When Besner claimed not to be able to find the gun permit – which Hartfield maintains was right in the front of his billfold where it was easily located hours later at the precinct – he handcuffed Hartfield in front of his store next to the Starbuck's parking lot and refused the business owner's request to continue the discussion inside his building.
"And one of the witnesses said, hey, he owns the store, he's the victim, and Besner told her to stand back," Hartfield says.
Because of the tense standoff with the officer, Hartfield refused to give any testimony without his attorney present; that's when "things got weird," Hartfield says.
Besner allegedly re-applied the handcuffs in a tighter hold behind Hartfield's back and pushed him into a squad car while the witnesses were interviewed.
The claim says one customer then asked for her consigned items back while Hartfield sat cuffed in a police cruiser.
Eventually, as Hartfield continued to refuse questioning without his attorney present, Besner drove both him to the Northeast Precinct, where Hartfield says Besner refused to remove the handcuffs or allow him to use the toilet near his cell while they waited for his attorney to arrive.
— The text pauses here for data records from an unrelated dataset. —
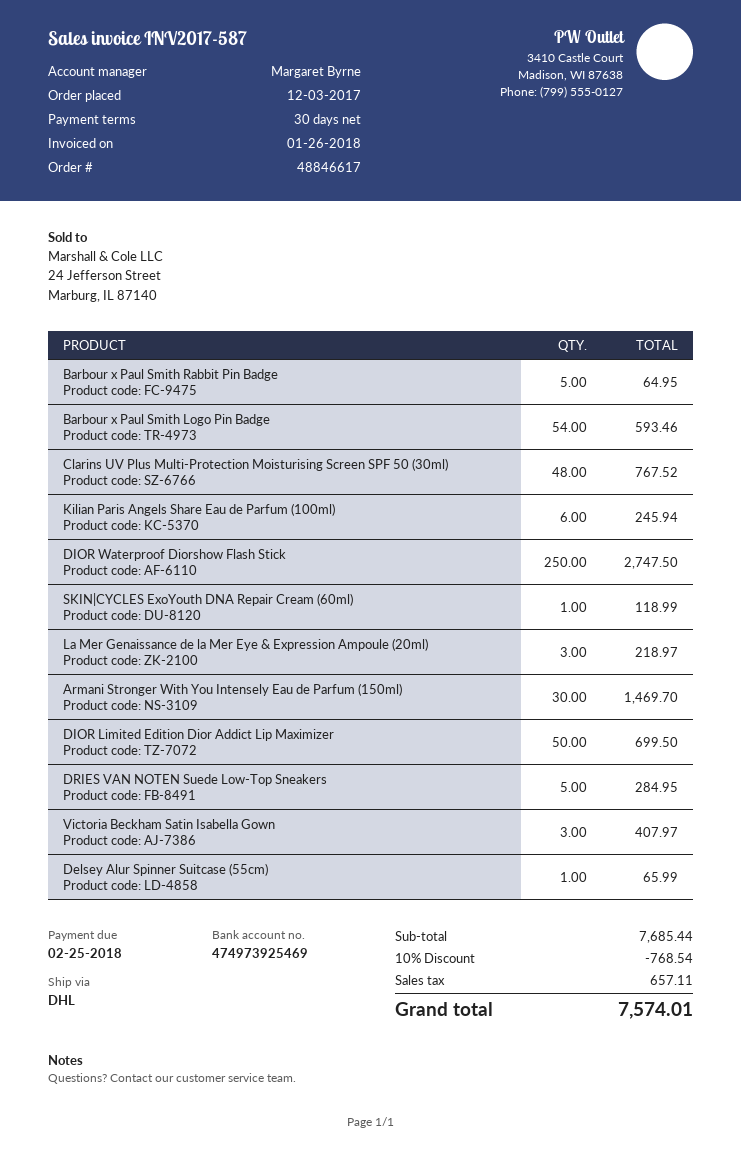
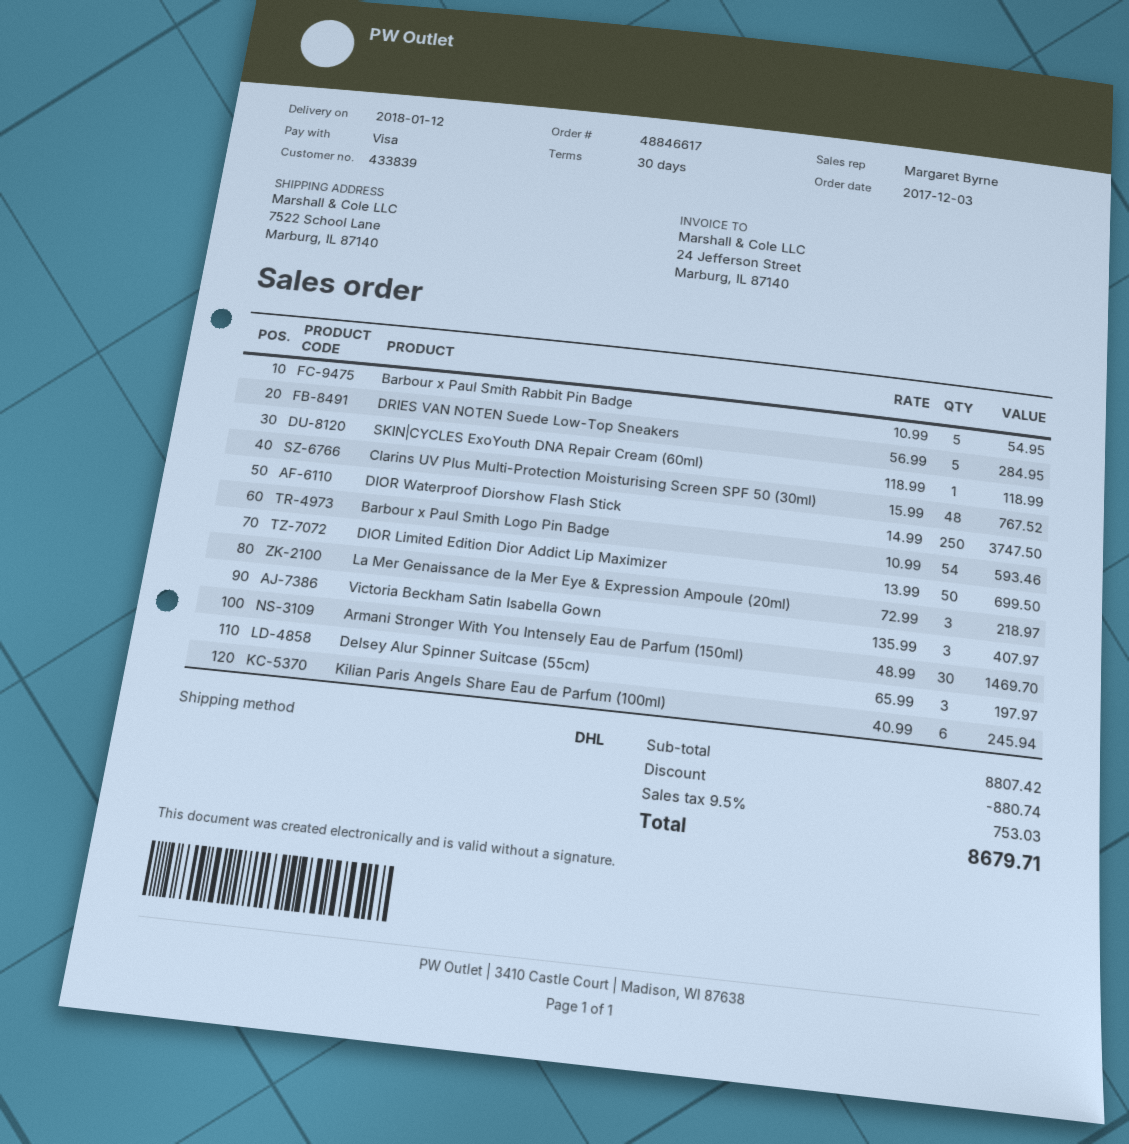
Barbour x Paul Smith Rabbit Pin Badge: 5 for 64.95 -> 5 for 54.95
DIOR Waterproof Diorshow Flash Stick: 250 for 2747.50 -> 250 for 3747.50
Delsey Alur Spinner Suitcase (55cm): 1 for 65.99 -> 3 for 197.97
subtotal: 7685.44 -> 8807.42
discount: 768.54 -> 880.74
tax: 657.11 -> 753.03
total: 7574.01 -> 8679.71

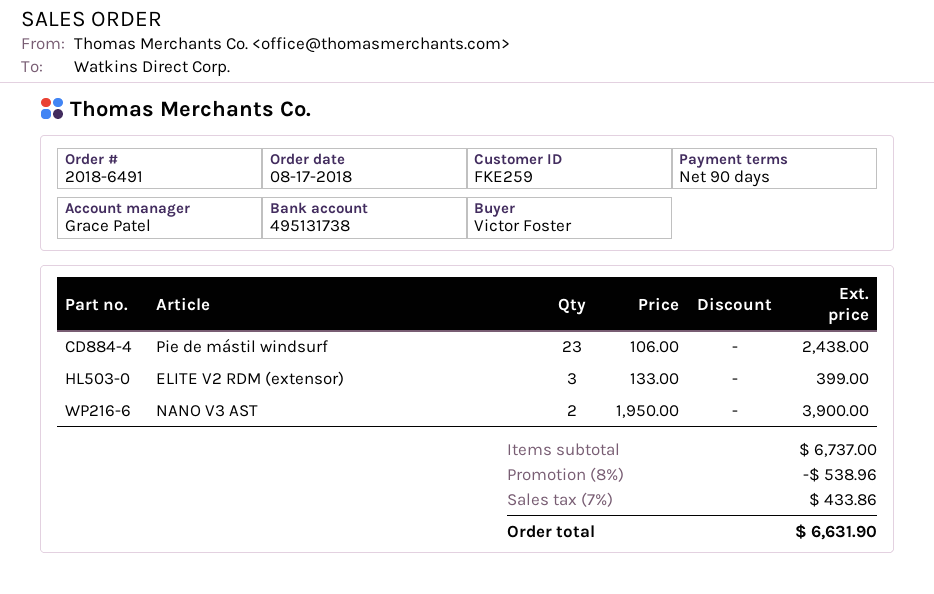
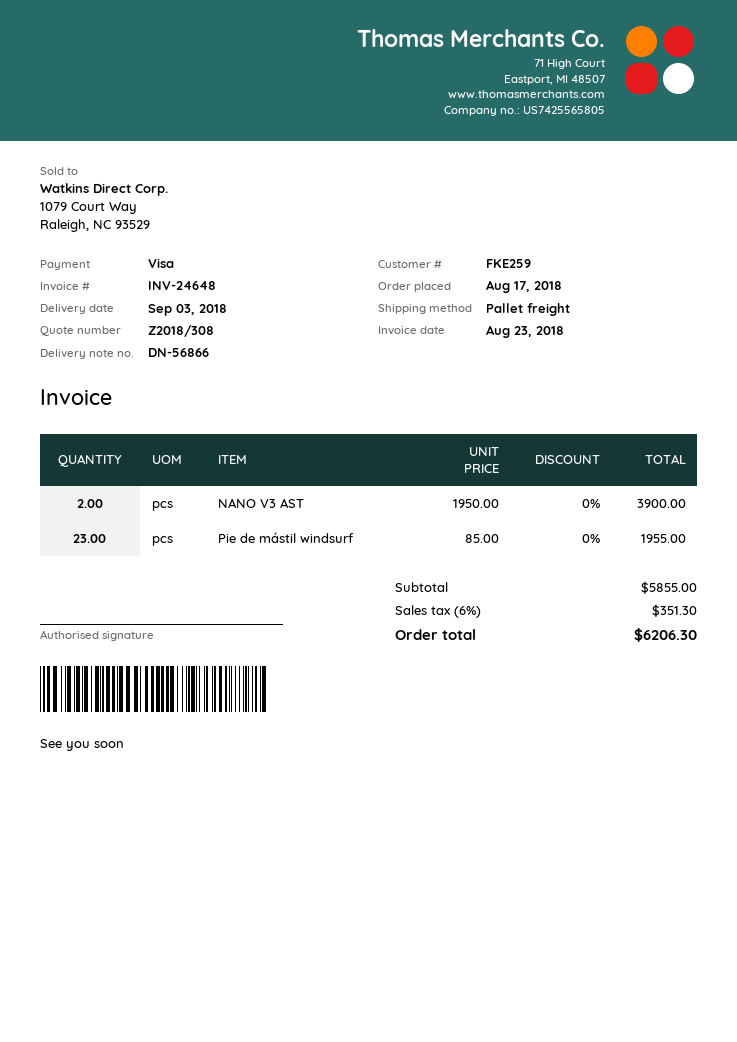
Pie de mástil windsurf: 23 x 106.00 = 2438.00 -> 23 x 85.00 = 1955.00
ELITE V2 RDM (extensor): 3 x 133.00 = 399.00 -> none
subtotal: 6737.00 -> 5855.00
discount: 8% = 538.96 -> none
tax: 7% = 433.86 -> 6% = 351.30
total: 6631.90 -> 6206.30

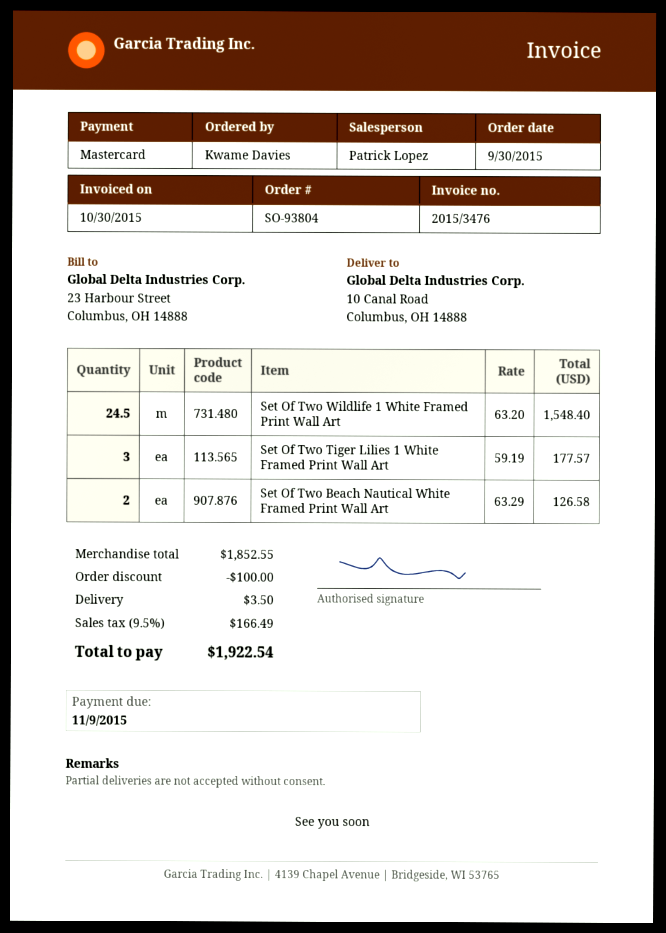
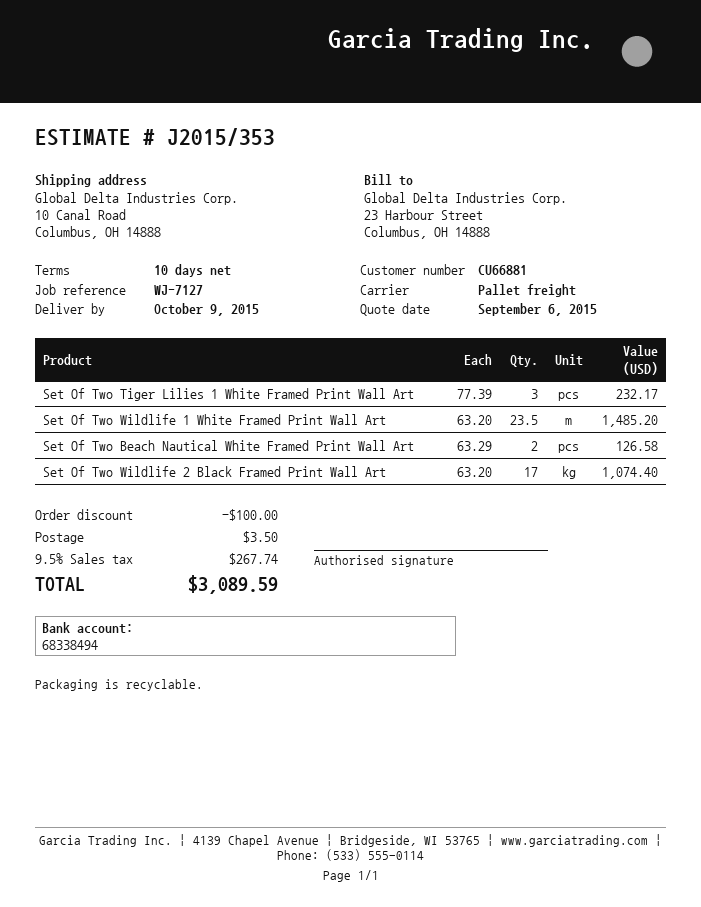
Set Of Two Wildlife 1 White Framed Print Wall Art: 24.5 x 63.20 = 1548.40 -> 23.5 x 63.20 = 1485.20
Set Of Two Tiger Lilies 1 White Framed Print Wall Art: 3 x 59.19 = 177.57 -> 3 x 77.39 = 232.17
Set Of Two Wildlife 2 Black Framed Print Wall Art: none -> 17 x 63.20 = 1074.40
tax: 9.5% = 166.49 -> 9.5% = 267.74
total: 1922.54 -> 3089.59

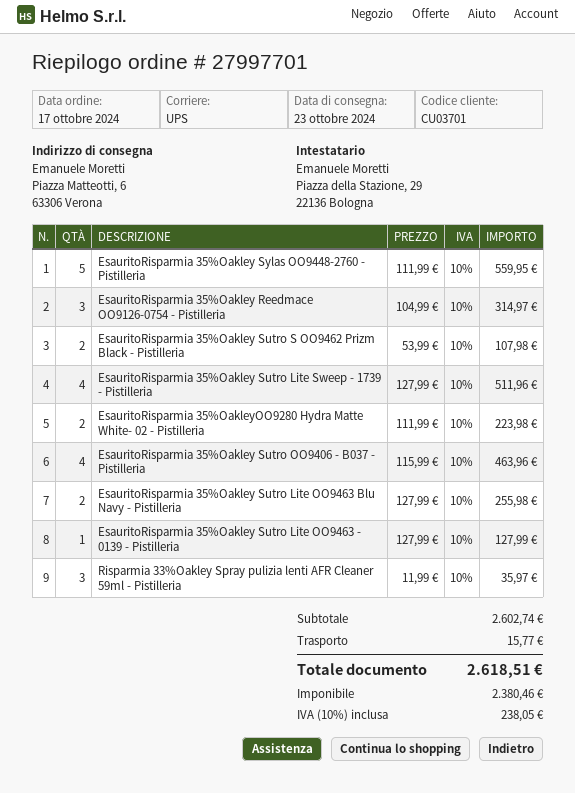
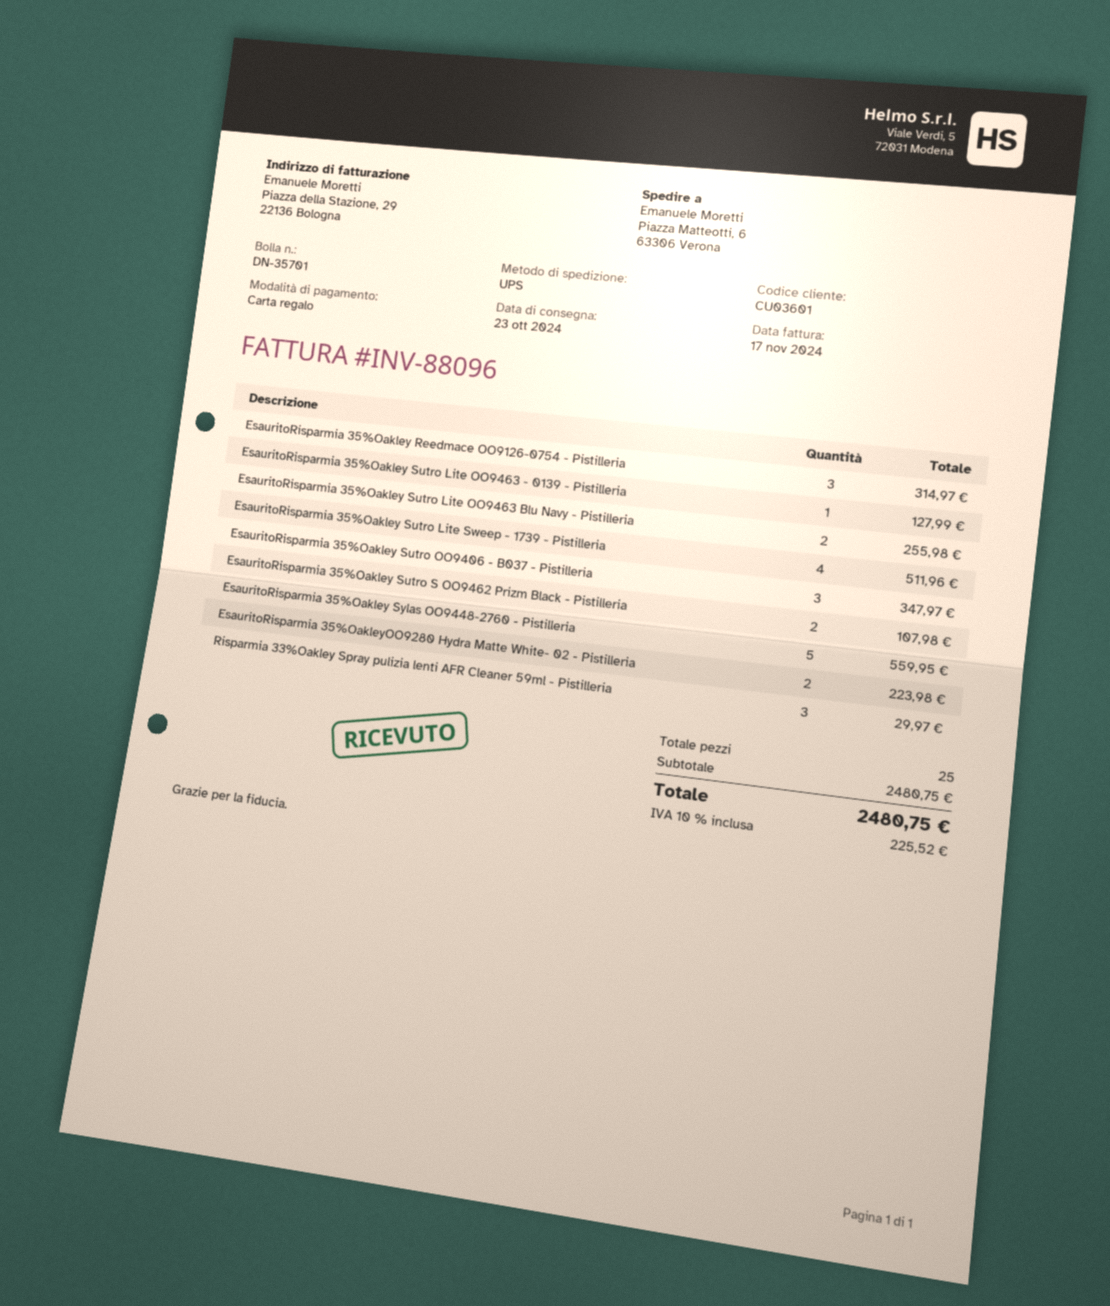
customer number: CU03701 -> CU03601
EsauritoRisparmia 35%Oakley Sutro OO9406 - B037 - Pistilleria: 4 for 463.96 -> 3 for 347.97
Risparmia 33%Oakley Spray pulizia lenti AFR Cleaner 59ml - Pistilleria: 3 for 35.97 -> 3 for 29.97
subtotal: 2602.74 -> 2480.75
shipping: 15.77 -> none
tax: 10% = 238.05 -> 10% = 225.52
total: 2618.51 -> 2480.75

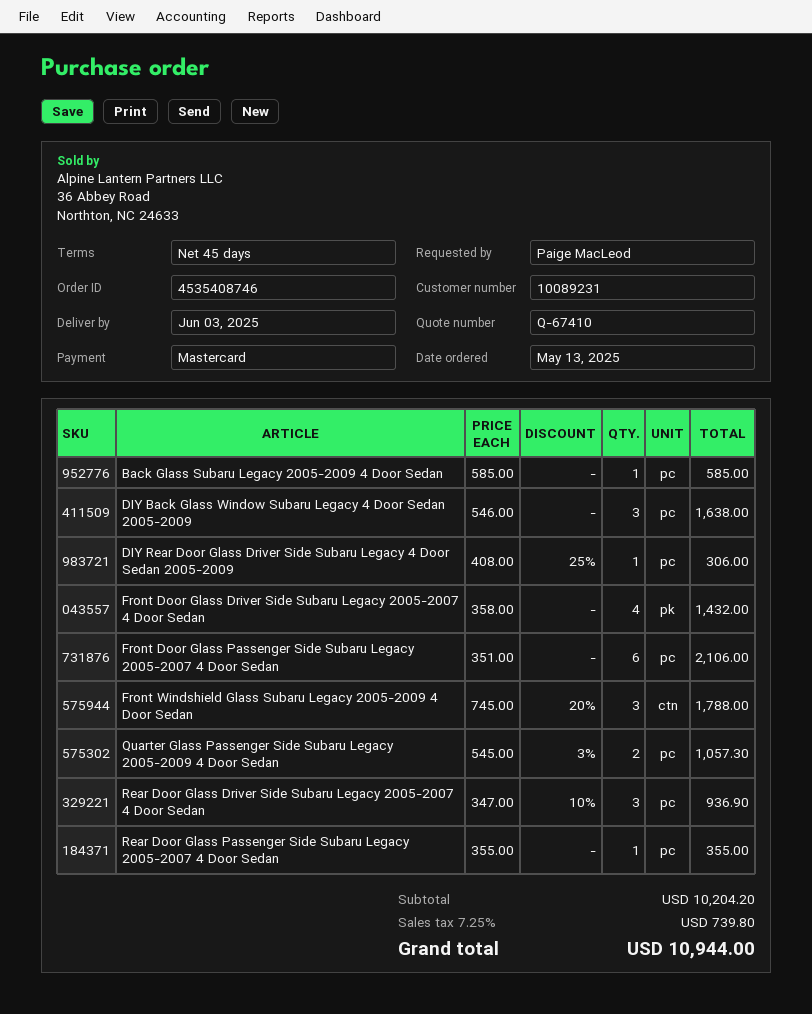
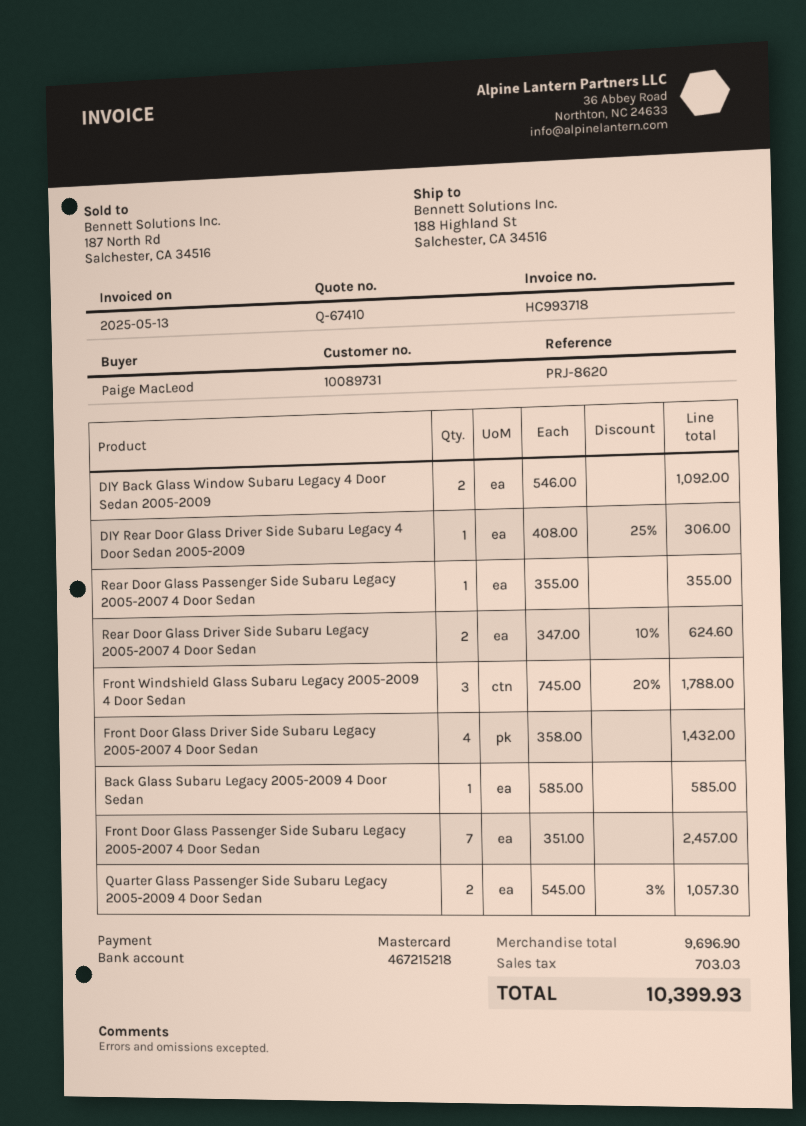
customer number: 10089231 -> 10089731
DIY Back Glass Window Subaru Legacy 4 Door Sedan 2005-2009: 3 x 546.00 = 1638.00 -> 2 x 546.00 = 1092.00
Front Door Glass Passenger Side Subaru Legacy 2005-2007 4 Door Sedan: 6 x 351.00 = 2106.00 -> 7 x 351.00 = 2457.00
Rear Door Glass Driver Side Subaru Legacy 2005-2007 4 Door Sedan: 3 x 347.00 - 10% = 936.90 -> 2 x 347.00 - 10% = 624.60
subtotal: 10204.20 -> 9696.90
tax: 739.80 -> 703.03
total: 10944.00 -> 10399.93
In the end, Hartfield's lawyer quickly facilitated a police statement and drove him back to his store.
"I was surprised, after I read the police report, that Besner admitted that he refused to remove the handcuffs until after my attorney arrived," Hartfield says. "I was thinking that it could not get any worse – and it did. That was one of the more vindictive things that he did."
Hartfield is particularly disturbed by his treatment after Besner had interviewed witnesses and "had all the facts," he says. "Besner had spoken to the other police officers, he had all the information from the witnesses, so by the time he made the decision to drive me to the precinct, and he knew that there were witnesses who saw me trying to get this mentally ill person out of the store.
"When the facts were getting kind of weird, I thought: he seems hostile and why is he so adamant about questioning me outside of the store?
"And so under those circumstances I did exactly what I would tell my clients and that is: You don't talk when you're being accused of something unless you've got an attorney. You're not going to talk yourself out of whatever presumption this officer has already made."
The entire experience prompted Hartfield to close his consignment shop even though, he says, business was brisk and he had hired several new staff.
"As I said in my tort claim, I'm going to need those guys sometime," Hartfield said. "It's inevitable that when they get here and I've wrestled down some White woman on the floor because she's stealing, and she's yelling, I'm going to end up at the precinct again.
"And I know that sounds really extreme, but I think that's reflective of the demographics of Portland," Hartfield says. "And that poses an issue for me, just mentally, of whether or not I'm going to be able to stop that person.
"I know in the movies the threat is to her, but in reality, no – because if she starts yelling, I have some explaining to do.
"And this really brought that to a head."